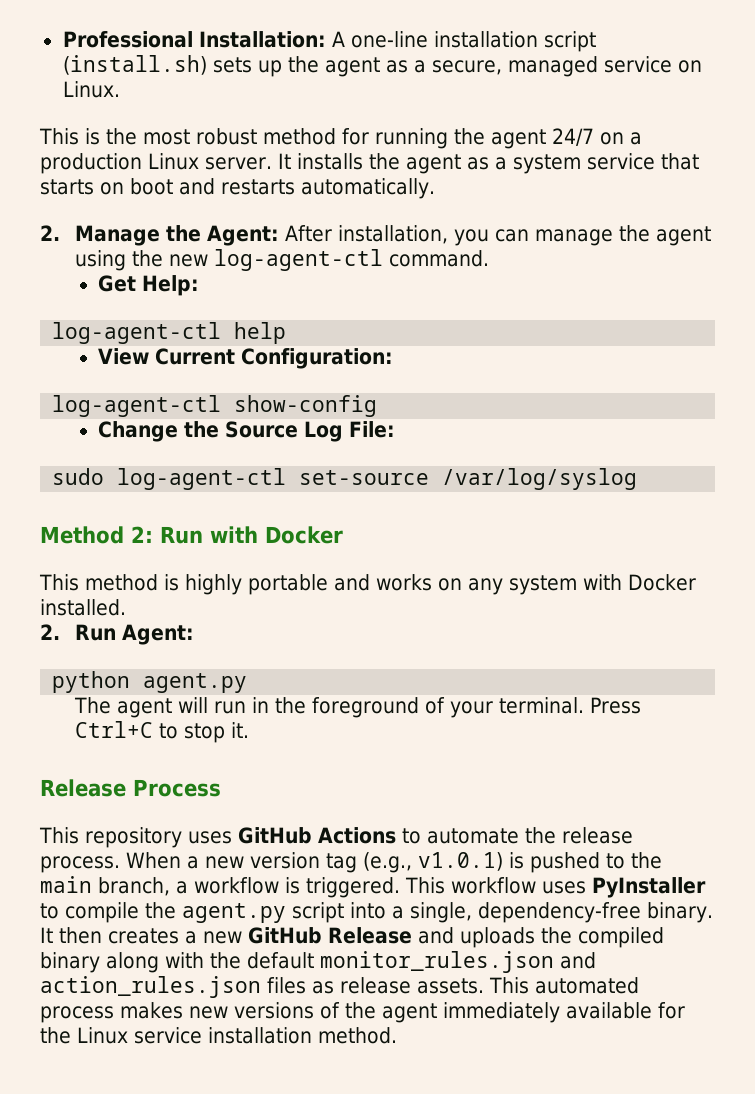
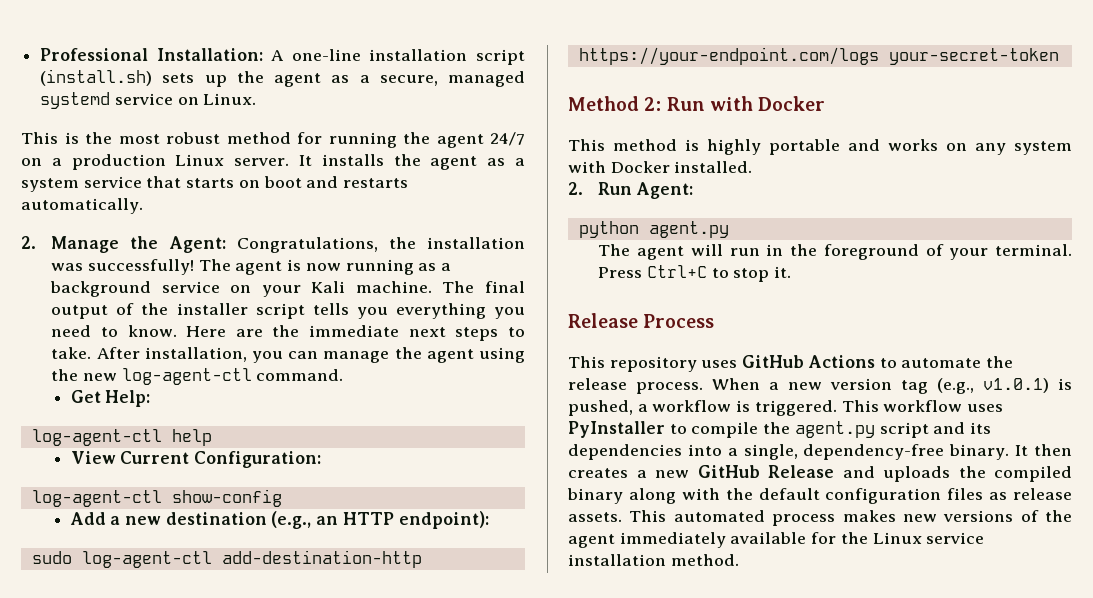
- Professional Installation: A one-line installation script (install.sh) sets up the agent as a secure, managed service on Linux.
+ Professional Installation: A one-line installation script (install.sh) sets up the agent as a secure, managed systemd service on Linux.
- 2. Manage the Agent: After installation, you can manage the agent using the new log-agent-ctl command.
+ 2. Manage the Agent: Congratulations, the installation was successfully! The agent is now running as a background service on your Kali machine. The final output of the installer script tells you everything you need to know. Here are the immediate next steps to take. After installation, you can manage the agent using the new log-agent-ctl command.
- Change the Source Log File:
+ Add a new destination (e.g., an HTTP endpoint):
- sudo log-agent-ctl set-source /var/log/syslog
+ sudo log-agent-ctl add-destination-http https://your-endpoint.com/logs your-secret-token
- When a new version tag (e.g., v1.0.1) is pushed to the main branch, a workflow is triggered.
+ When a new version tag (e.g., v1.0.1) is pushed, a workflow is triggered.
- This workflow uses PyInstaller to compile the agent.py script into a single, dependency-free binary.
+ This workflow uses PyInstaller to compile the agent.py script and its dependencies into a single, dependency-free binary.
- It then creates a new GitHub Release and uploads the compiled binary along with the default monitor_rules.json and action_rules.json files as release assets.
+ It then creates a new GitHub Release and uploads the compiled binary along with the default configuration files as release assets.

——————

Exactly the lines from the one containing "- When a new" through the last line of the records are to be transcribed, both endpoints included.

- When a new version tag (e.g., v1.0.1) is pushed to the main branch, a workflow is triggered.
+ When a new version tag (e.g., v1.0.1) is pushed, a workflow is triggered.
- This workflow uses PyInstaller to compile the agent.py script into a single, dependency-free binary.
+ This workflow uses PyInstaller to compile the agent.py script and its dependencies into a single, dependency-free binary.
- It then creates a new GitHub Release and uploads the compiled binary along with the default monitor_rules.json and action_rules.json files as release assets.
+ It then creates a new GitHub Release and uploads the compiled binary along with the default configuration files as release assets.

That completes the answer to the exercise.